On May 28, 1919, a 28-year-old white man, Jay Lynch, was lynched in Lamar for the murders of Barton County Sheriff John Marion Harlow Jr., and his son, Dick.

Lamar was considered to be a sundown town prior to the Civil Rights era.

==Demographics==

Historical population
| Census | Pop. | Note | %± |
| 1880 | 907 |  | — |
| 1890 | 2,860 |  | 215.3% |
| 1900 | 2,737 |  | −4.3% |
| 1910 | 2,316 |  | −15.4% |
| 1920 | 2,255 |  | −2.6% |
| 1930 | 2,381 |  | 5.6% |
| 1940 | 2,992 |  | 25.7% |
| 1950 | 3,233 |  | 8.1% |
| 1960 | 3,608 |  | 11.6% |
| 1970 | 3,760 |  | 4.2% |
| 1980 | 4,053 |  | 7.8% |
| 1990 | 4,168 |  | 2.8% |
| 2000 | 4,425 |  | 6.2% |
| 2010 | 4,532 |  | 2.4% |
| 2020 | 4,266 |  | −5.9% |
U.S. Decennial Census

===2020 census===
As of the 2020 census, Lamar had a population of 4,266. The median age was 39.0 years. 24.9% of residents were under the age of 18 and 19.9% of residents were 65 years of age or older. For every 100 females there were 90.8 males, and for every 100 females age 18 and over there were 86.2 males age 18 and over.

0.0% of residents lived in urban areas, while 100.0% lived in rural areas.
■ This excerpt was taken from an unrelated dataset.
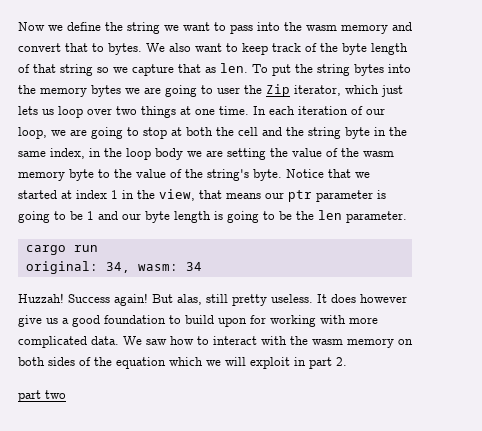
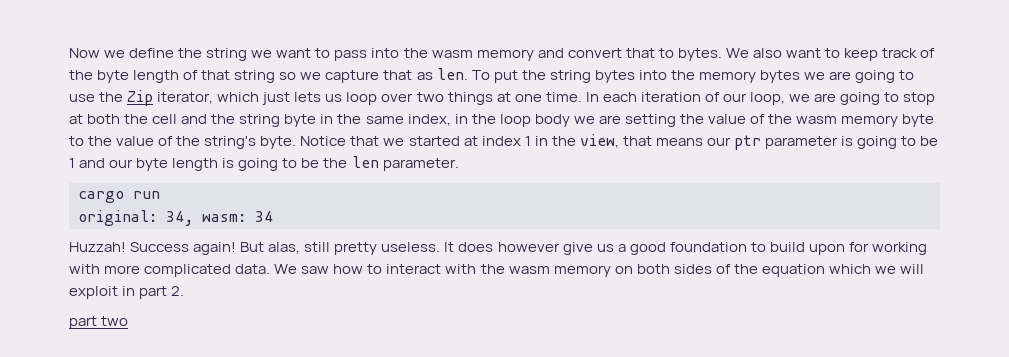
[217,87,240,94] user -> [69,94,95,102] use

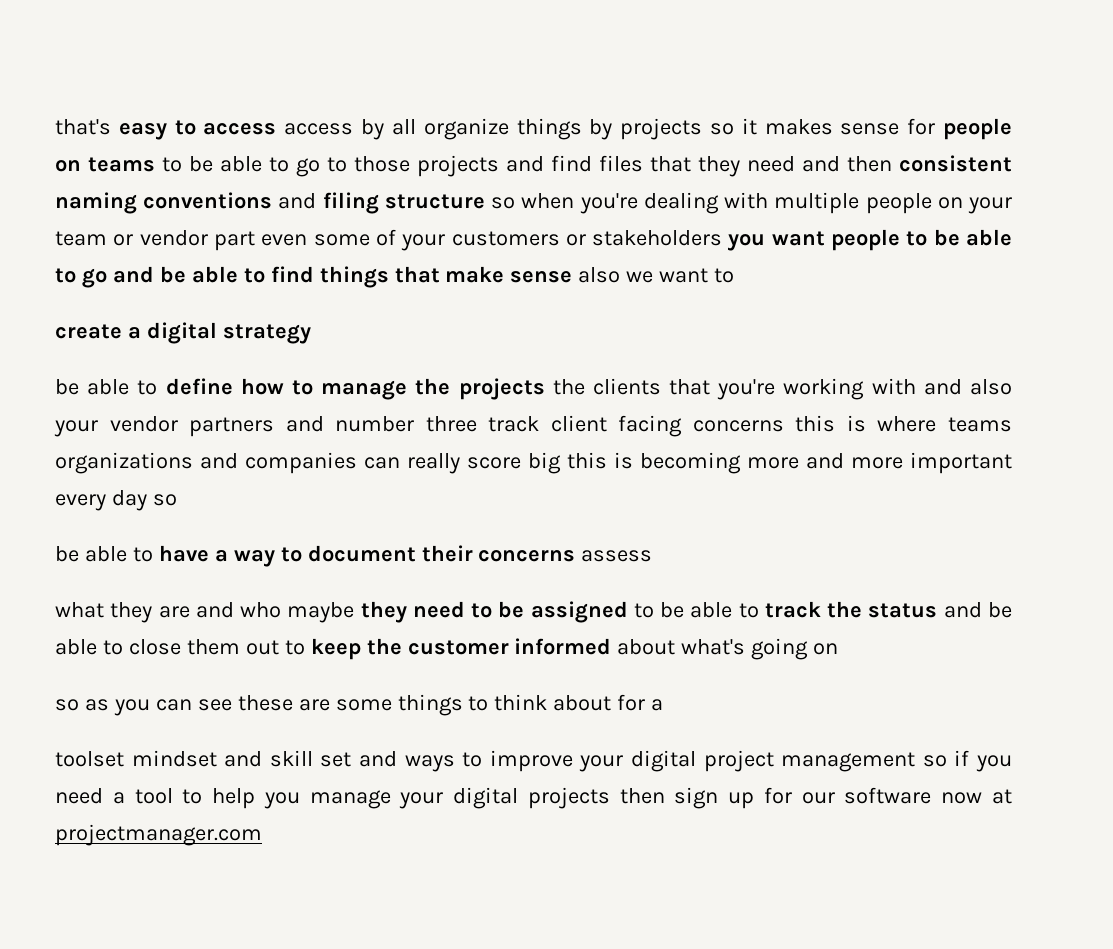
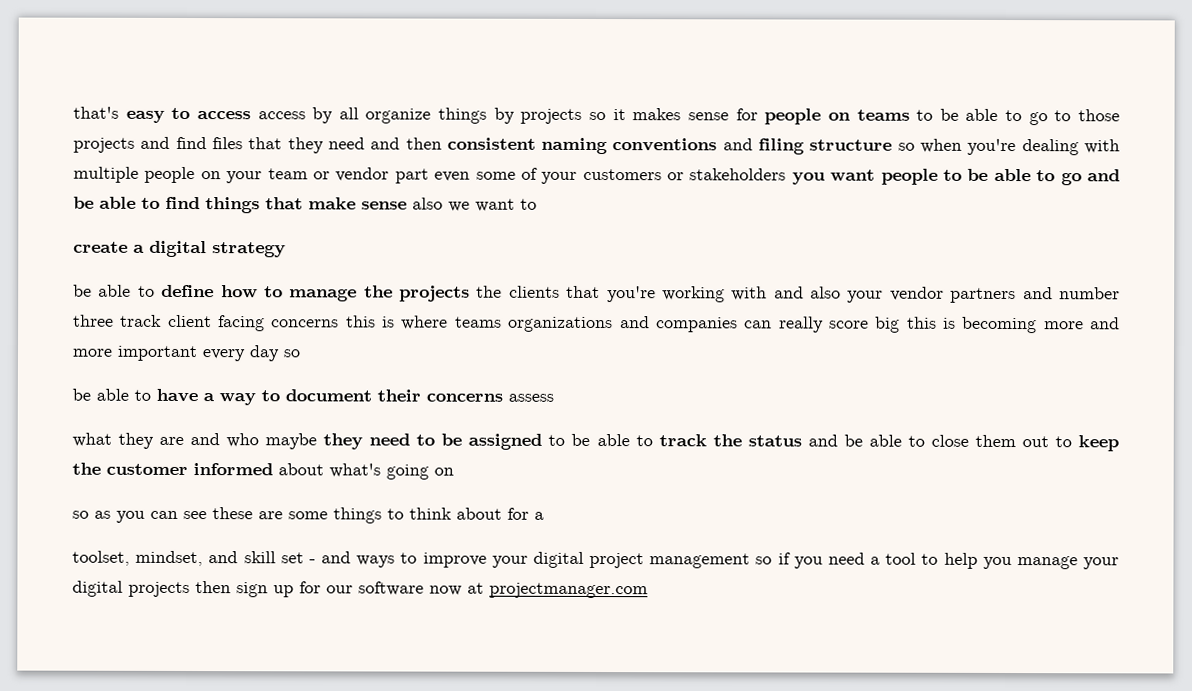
[55,750,217,767] toolset mindset -> [72,550,204,567] toolset, mindset,
(352, 759) none -> [308,559,316,564] -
There were 1,819 households in Lamar, of which 27.4% had children under the age of 18 living in them. Of all households, 43.3% were married-couple households, 17.2% were households with a male householder and no spouse or partner present, and 32.6% were households with a female householder and no spouse or partner present. About 34.1% of all households were made up of individuals and 17.8% had someone living alone who was 65 years of age or older.

There were 2,016 housing units, of which 9.8% were vacant. The homeowner vacancy rate was 3.0% and the rental vacancy rate was 3.5%.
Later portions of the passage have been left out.